I don't like to compare great free opensource efforts against highly
expensive commercial ones, but as well as an overhaul of the suppressions
mechanism, two features that really would be nice, and apologies if these
exist already, would be identifying variable names from addresses wherever
possible, and showing where freed memory was allocated from. In the
following case:
int main()
{
char* buf = malloc(5);
int i,j = 0;
buf[7] = 0;
free(buf);
buf[3] = 12;
return i + j;
}
Valgrind correctly reports the problems, although incorrectly says that
buf[7] is a write 2 bytes beyond the end of the memory when it's 3 bytes
beyond. The uninitialised value in the return is caught, however which
variable is at fault is not identified. Where the freed memory was
allocated from is also not shown.
In contrast, purify identifies correctly the write 3 bytes beyond the end
of the block, shows where the freed memory was allocated from, and most
crucially indicates that the problem in the return is with variable i. Of
course it's clear in this case, but in general, the symbolic
identification can be very useful in locating problems in compound
expressions.
VG
==9484== Invalid write of size 1
==9484== at 0x8048389: main (x.c:8)
==9484== Address 0x1BA5A02F is 2 bytes after a block of size 5 alloc'd
==9484== at 0x1B8FEA35: malloc (vg_replace_malloc.c:149)
==9484== by 0x8048375: main (x.c:5)
==9484==
==9484== Invalid write of size 1
==9484== at 0x80483A0: main (x.c:12)
==9484== Address 0x1BA5A02B is 3 bytes inside a block of size 5 free'd
==9484== at 0x1B8FF548: free (vg_replace_malloc.c:235)

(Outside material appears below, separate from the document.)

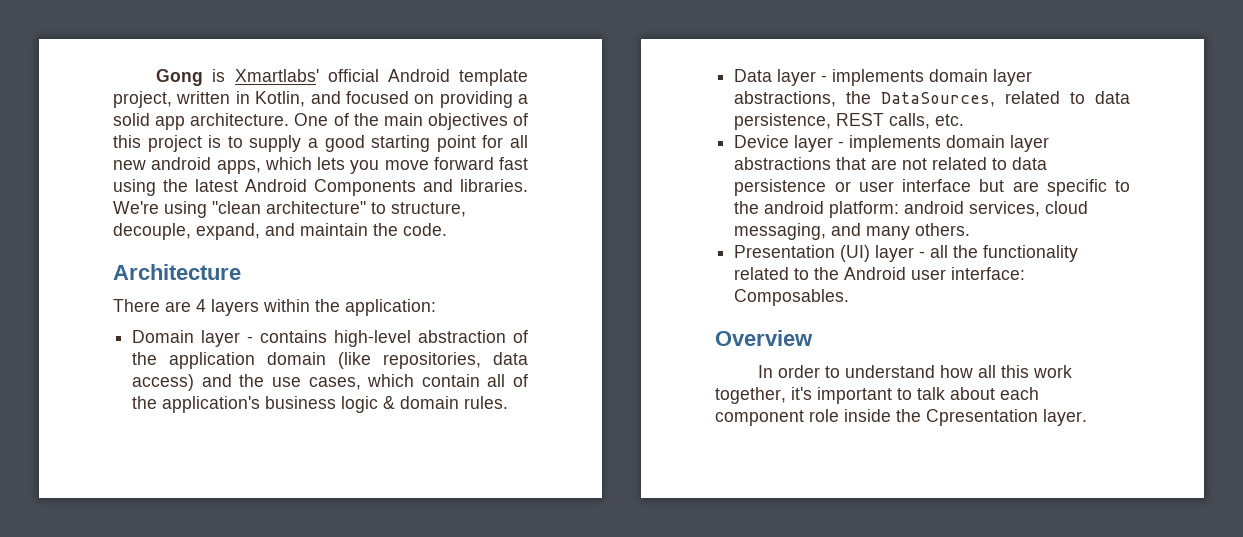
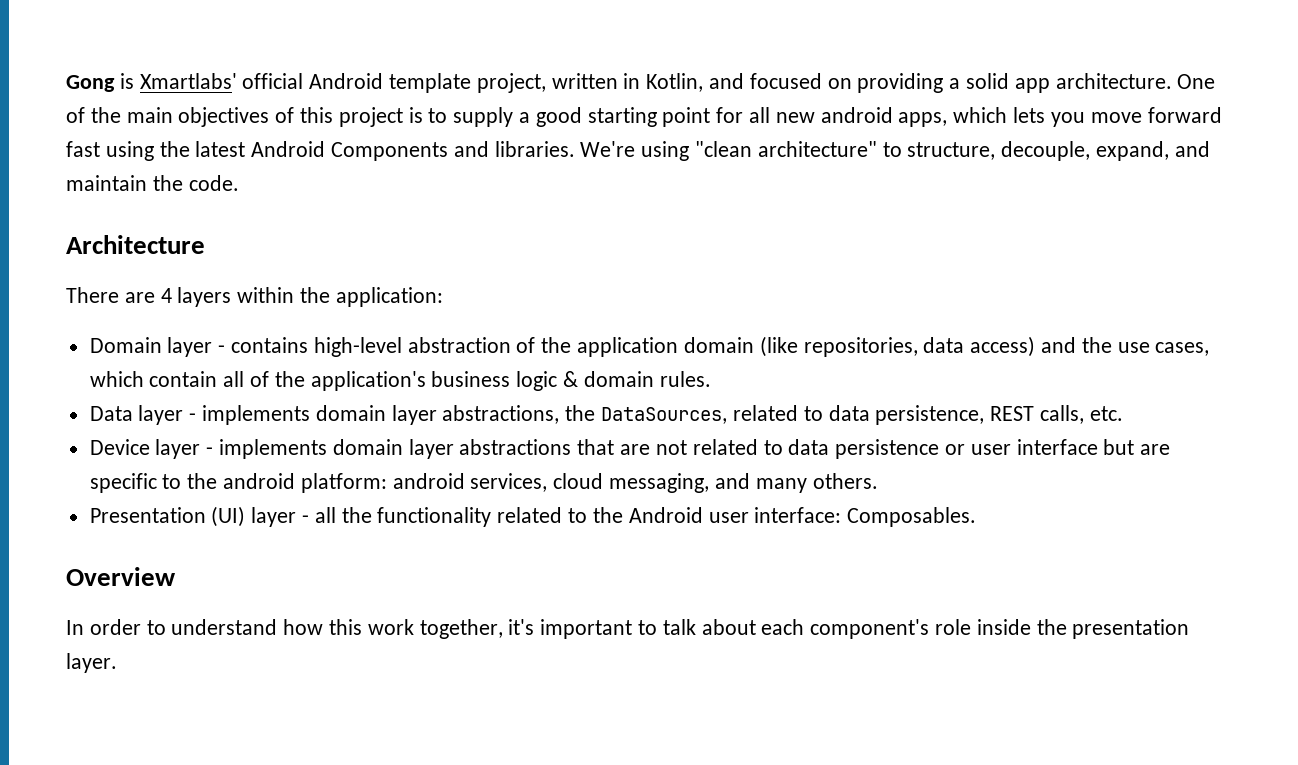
[978,365,997,378] all -> (324, 627) none
[715,410,804,426] component -> [810,619,930,639] component's
[926,409,1038,426] Cpresentation -> [1072,619,1190,639] presentation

==9484== by 0x8048396: main (x.c:10)
==9484==
==9484== Syscall param exit_group(exit_code) contains uninitialised byte(s)

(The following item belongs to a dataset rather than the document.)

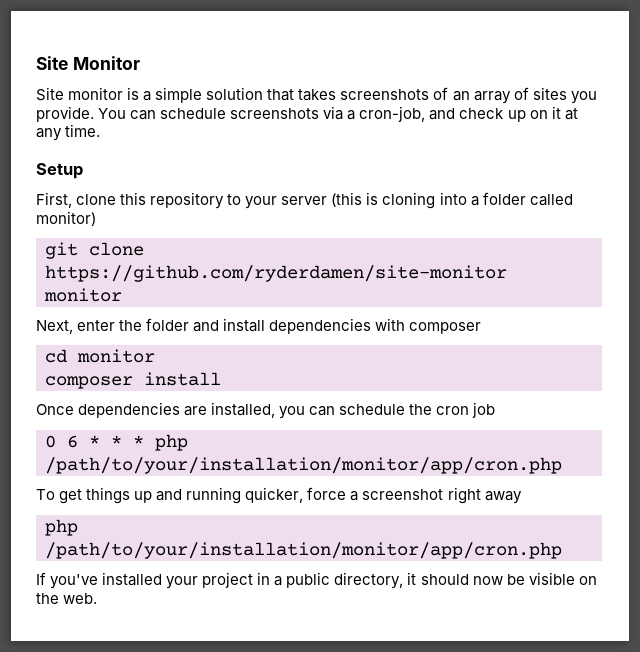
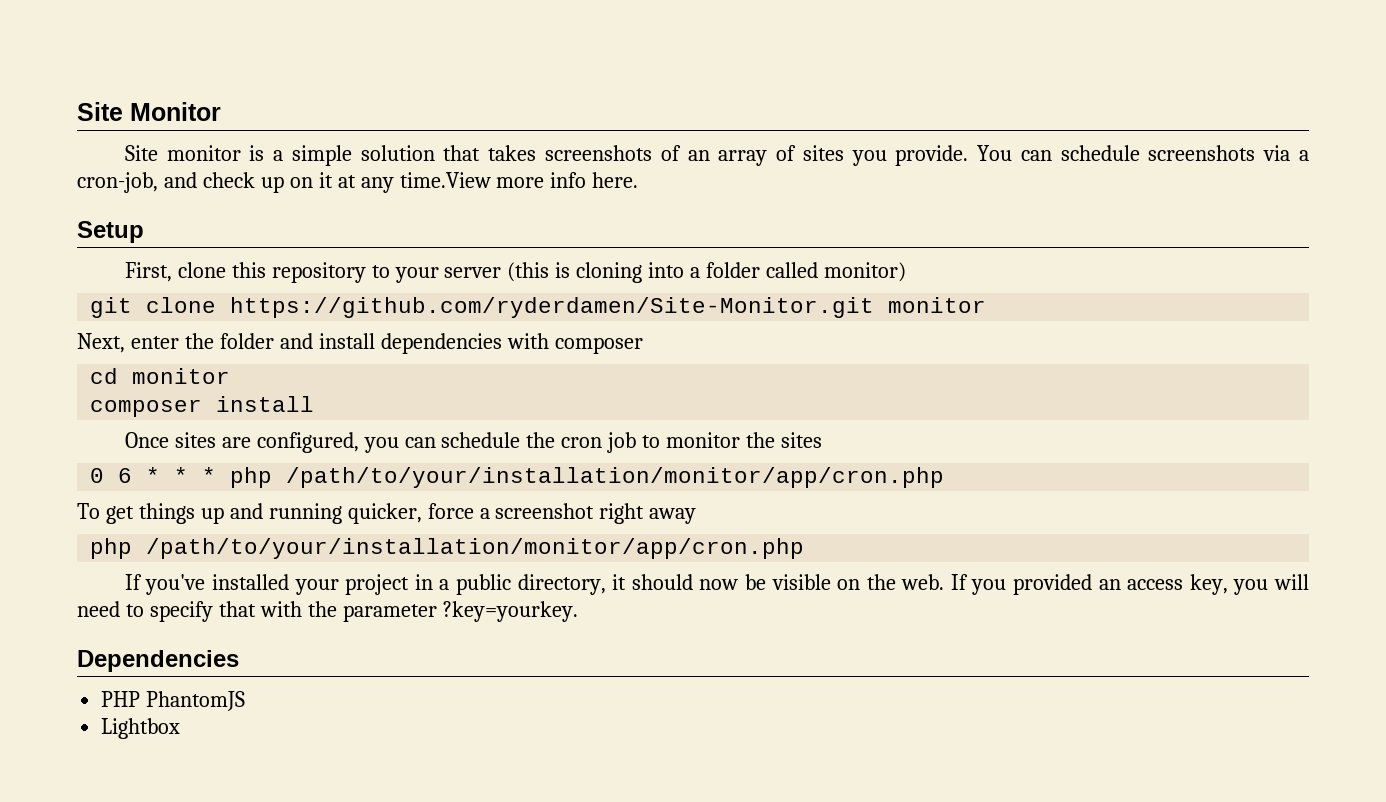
[65,124,101,137] time. -> [399,172,639,188] time.View more info here.
[45,265,507,282] https://github.com/ryderdamen/site-monitor -> [230,297,875,318] https://github.com/ryderdamen/Site-Monitor.git
[78,402,276,418] dependencies are installed, -> [174,432,359,453] sites are configured,
(496, 410) none -> [642,432,823,448] to monitor the sites
(98, 598) none -> [950,574,1310,595] [77,601,578,622] [77,650,239,672] [101,691,246,711] [101,718,181,739] If you provided an access key, you will need to specify that with the parameter ?key=yourkey. // Dependencies // PHP PhantomJS // Lightbox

==9484== at 0x1B9CC3F7: _Exit (in /lib/libc-2.3.2.so)
==9484== by 0x1B93391E: __libc_start_main (in /lib/libc-2.3.2.so)
==9484== by 0x80482CC: ??? (start.S:81)
Purify
**** Purify instrumented ./x (pid 9594) ****
ABW: Array bounds write:
* This is occurring while in:
main [x.c:8]
__libc_start_main [libc.so.6]
_start [crt1.o]
* Writing 1 byte to 0x80b4927 in the heap.

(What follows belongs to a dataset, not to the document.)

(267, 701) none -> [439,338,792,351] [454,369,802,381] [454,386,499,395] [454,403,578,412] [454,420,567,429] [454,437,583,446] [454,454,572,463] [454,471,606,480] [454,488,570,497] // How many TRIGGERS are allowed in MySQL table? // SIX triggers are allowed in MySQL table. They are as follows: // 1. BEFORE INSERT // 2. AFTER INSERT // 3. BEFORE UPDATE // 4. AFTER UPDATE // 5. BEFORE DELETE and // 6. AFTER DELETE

* Address 0x80b4927 is 3 bytes past end of a malloc'd block at 0x80b4920
of 5 bytes.
* This block was allocated from:
malloc [rtlib.o]
main [x.c:5]
__libc_start_main [libc.so.6]
_start [crt1.o]
**** Purify instrumented ./x (pid 9594) ****
FMW: Free memory write:
* This is occurring while in:
main [x.c:12]
__libc_start_main [libc.so.6]
_start [crt1.o]
* Writing 1 byte to 0x80b4923 in the heap.
* Address 0x80b4923 is 3 bytes into a freed block at 0x80b4920 of 5 bytes.
* This block was allocated from:
malloc [rtlib.o]
main [x.c:5]
__libc_start_main [libc.so.6]
_start [crt1.o]
* There have been 0 frees since this block was freed from:
free [rtlib.o]
main [x.c:10]
__libc_start_main [libc.so.6]
_start [crt1.o]
**** Purify instrumented ./x (pid 9594) ****
UMR: Uninitialized memory read:
* This is occurring while in:
main [x.c:14]
__libc_start_main [libc.so.6]
_start [crt1.o]
* Reading 4 bytes from 0xbfffeea0 on the stack.
* Address 0xbfffeea0 is local variable "i" in function main.